Bank teller hijacked from Alabama vault to gamble, federal government says


A 41-year-old woman accused of hijacking a chain of former employers in Alabama has been sentenced to jail.

Prosecutors said Tiffany Culliver Franklin embezzled $ 202,000 from a bank where she worked as a vault teller and, after being fired, became an accountant at a college where she is accused of stealing $ 13,000, y including teacher funds. Both times the money would have been used to gamble in casinos.

A federal judge sentenced Franklin to three years and one month in prison and ordered him to pay $ 216,416 in restitution, the United States Attorney’s Office for the Southern District of Alabama said in a press release on Tuesday, December 7. .

Franklin will also be banned from working in the financial services industry after his release.

A jury found Franklin guilty on six counts of embezzlement, bank fraud and wire fraud after a two-day trial in June. Court documents show she plans to appeal the verdict.

Public defenders appointed to represent Franklin did not immediately respond to McClatchy News’ request for comment on Friday, December 10.

According to prosecutors and federal court documents, the alleged fraud dates back to October 2014, when Franklin worked at a Wells Fargo branch in Montgomery, Alabama. Prosecutors said she started working at the bank in January 2012.

Between October and December 2014, Franklin was accused of using her Wells Fargo user ID to obtain a debit card on behalf of a customer. Prosecutors said the card was “tied to an elderly client’s account,” which Franklin allegedly used to deposit worthless checks from his own bank account.

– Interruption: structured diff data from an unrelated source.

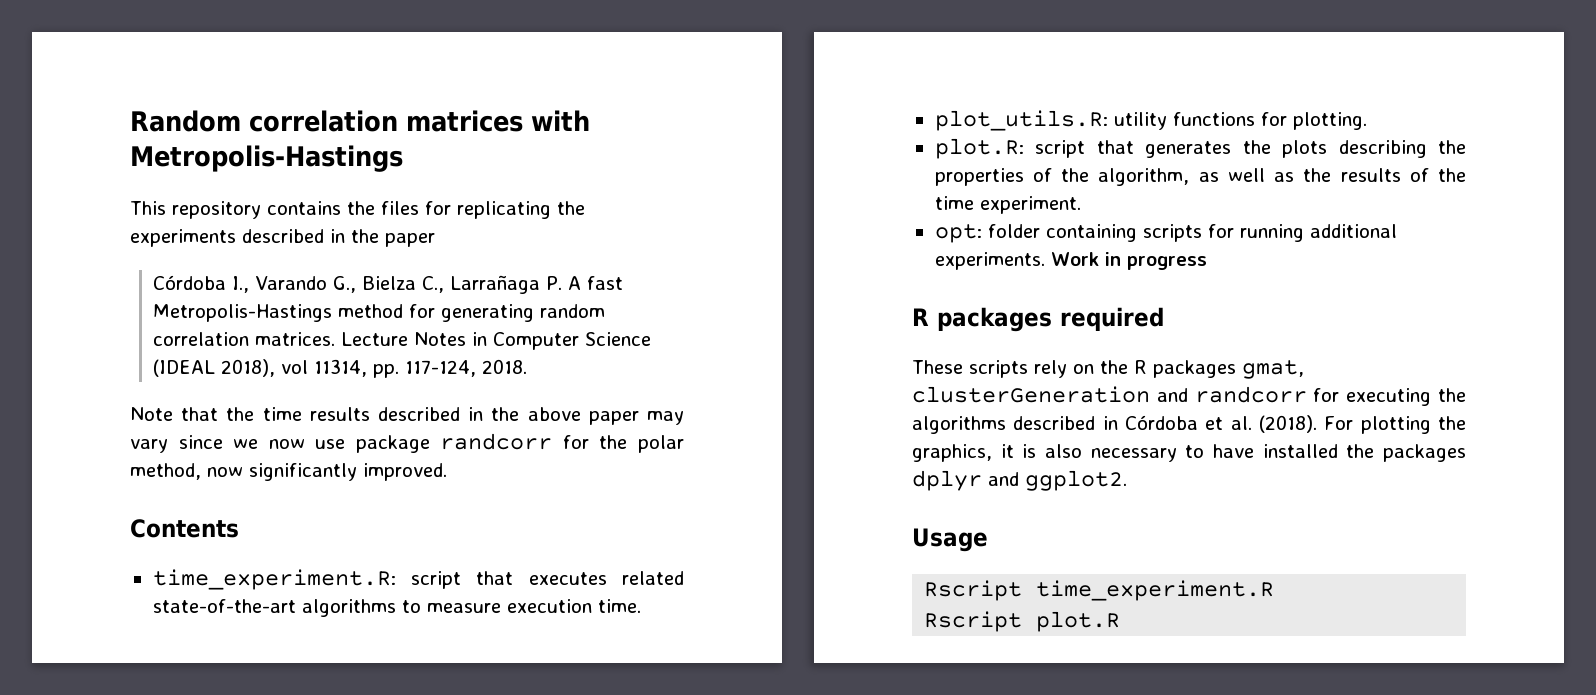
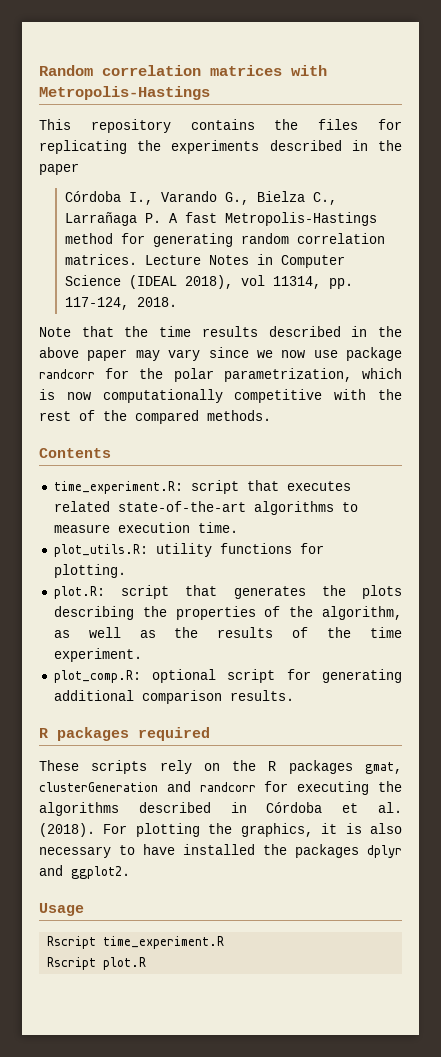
[130,463,447,481] method, now significantly improved. -> [223,368,402,382] [39,389,402,403] [39,410,271,424] parametrization, which is now computationally competitive with the rest of the compared methods.
[934,224,1397,243] [934,252,1207,270] opt: folder containing scripts for running additional experiments. Work in progress -> [53,669,402,683] [53,690,294,704] plot_comp.R: optional script for generating additional comparison results.

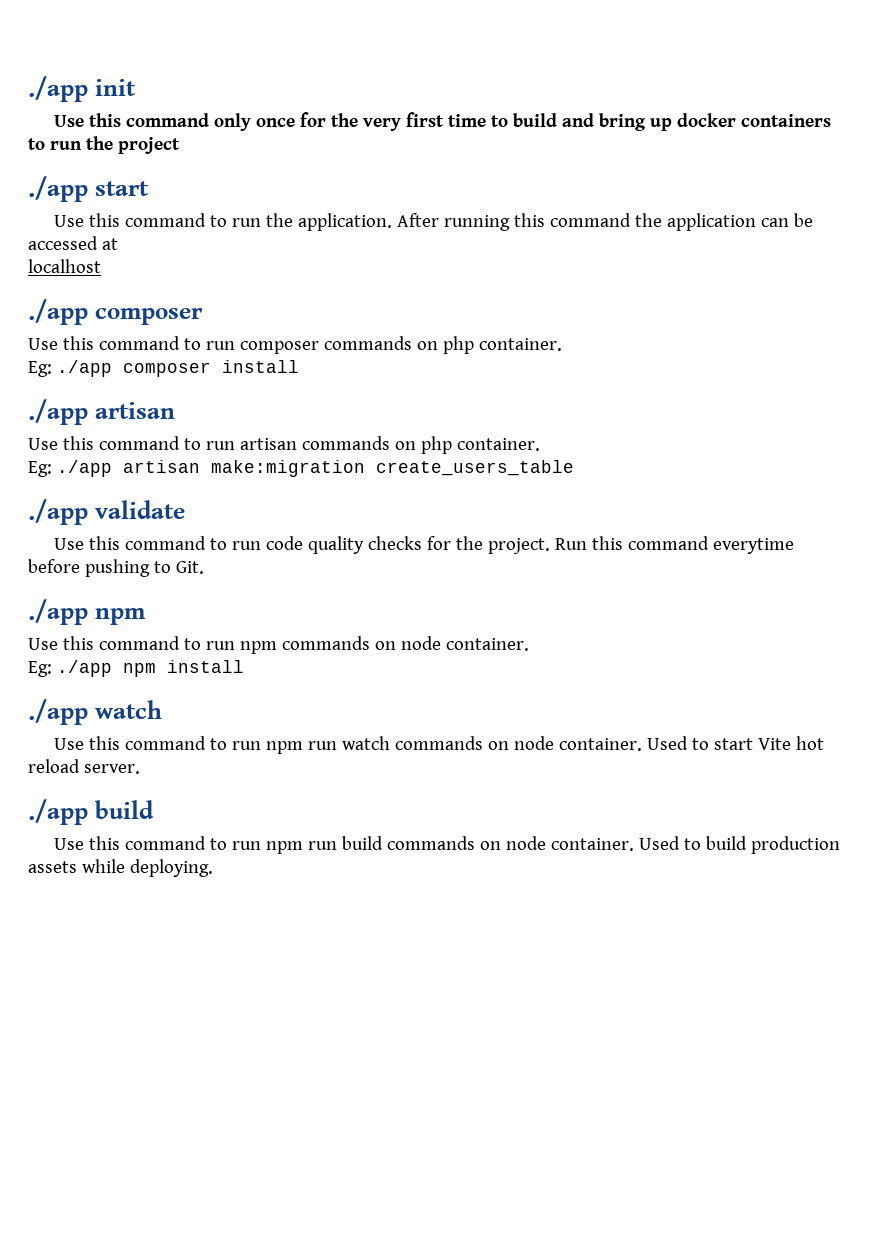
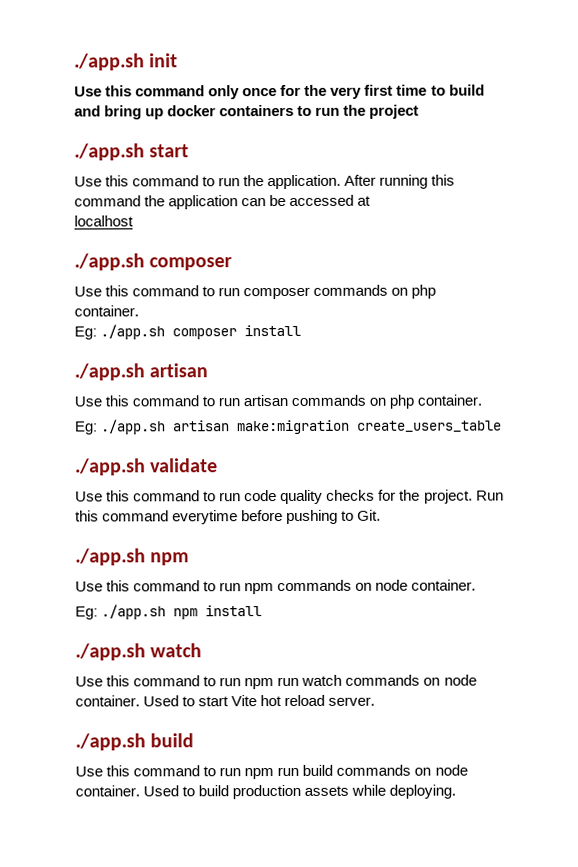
[28,76,88,102] ./app -> [74,53,145,71] ./app.sh
[28,176,88,202] ./app -> [74,143,145,161] ./app.sh
[28,299,88,325] ./app -> [74,253,145,271] ./app.sh
[56,360,112,377] ./app -> [100,324,166,340] ./app.sh
[28,399,88,425] ./app -> [74,363,145,381] ./app.sh
[56,460,112,477] ./app -> [100,419,167,435] ./app.sh
[28,499,88,525] ./app -> [75,458,146,476] ./app.sh
[28,599,88,625] ./app -> [75,548,146,566] ./app.sh
[56,660,112,677] ./app -> [101,604,167,620] ./app.sh
[28,699,88,725] ./app -> [75,643,146,661] ./app.sh
[28,799,88,825] ./app -> [75,733,146,751] ./app.sh

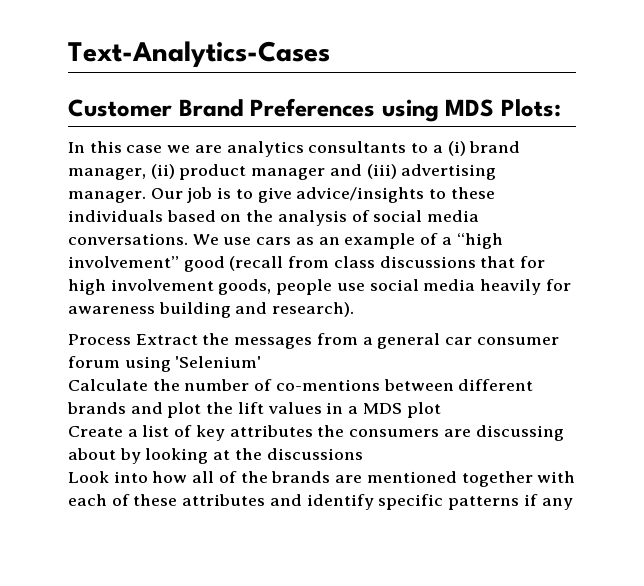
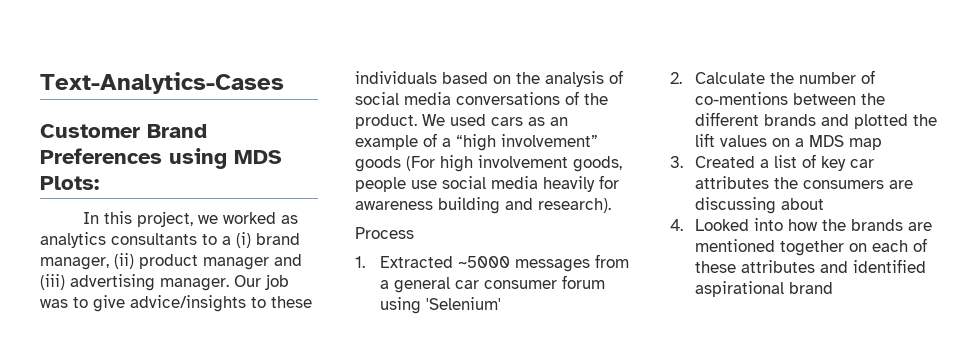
[126,145,222,153] case we are -> [136,211,298,227] project, we worked as
[217,187,232,199] is -> [40,299,68,308] was
[68,233,252,245] conversations. We use -> [456,91,608,105] [355,114,486,129] conversations of the product. We used
[183,256,546,272] good (recall from class discussions that for -> [355,156,435,172] goods (For
[135,333,230,345] Extract the -> [355,256,510,268] // 1. Extracted ~5000
(262, 362) none -> [670,72,682,84] 2.
(454, 385) none -> [860,93,885,105] the
[167,402,202,418] plot -> [853,114,908,129] plotted
[326,402,344,414] in -> [771,138,790,147] on
[406,402,441,418] [68,426,123,437] plot // Create -> [848,138,882,150] [670,156,755,168] map // 3. Created
(225, 433) none -> [849,159,874,168] car
[119,448,363,464] [68,471,237,483] by looking at the discussions // Look into how all of -> [670,218,818,231] // 4. Looked into how
[537,471,576,483] with -> [848,243,867,252] on
[306,494,573,510] identify specific patterns if any -> [852,259,926,273] [694,281,833,297] identified aspirational brand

Before the checks cleared, the government said, Franklin went to ATMs and withdrew the money. She managed to steal at least $ 550 from Wells Fargo, according to an indictment.

Prosecutors said Franklin was later hired as a safe deposit box cashier at a BB&T branch in Montgomery, where she is accused of embezzling $ 202,000 over a two-year period.

Franklin was the only employee with access to the safe, according to court documents.

The alleged embezzlement was revealed when an operations manager stopped by the branch on July 18, 2017. According to court documents, the operations manager and local branch managers counted the money inside. from the safe, compared it to Franklin’s balance sheet, and found that $ 202,000 was missing. .

When Franklin arrived at work later that day, prosecutors said she had been met by an internal company investigator. They entered a glass room to speak, and Franklin signed a two-page handwritten confession.

On the first page of the confession, Franklin wrote that the safe was somehow insufficient and that she was trying to replace the money.

“I’m so sorry and I know it wouldn’t make a difference, but I’m better than that,” she said in the confession. “I will replace all funds as quickly as possible.”

On the second page, Franklin said she “tried different options” for getting the money back, including buying a business, giving money to a drug dealer, and taking it to casinos.

BB&T fired Franklin and the investigator’s findings were passed on to law enforcement, prosecutors said. Meanwhile, Franklin got a job as an accountant at Goodwyn Middle School in Montgomery, Alabama, starting in September 2017.

The government said Franklin embezzled a total of $ 13,216 from the school and attempted to cover his tracks with worthless checks. Some of the money was allegedly taken from sporting events and teachers. Franklin was also given a Walmart credit card through the school, which she is accused of using to purchase personal items and gift cards worth $ 850.

A grand jury indicted Franklin in February 2020 and issued two replacement indictments in the months that followed, court documents show.

Hayley Fowler is a reporter for the Charlotte Observer and covers the latest real-time news in North and South Carolina. She holds a journalism degree from the University of North Carolina at Chapel Hill and previously worked as a legal reporter in New York City before joining The Observer in 2019.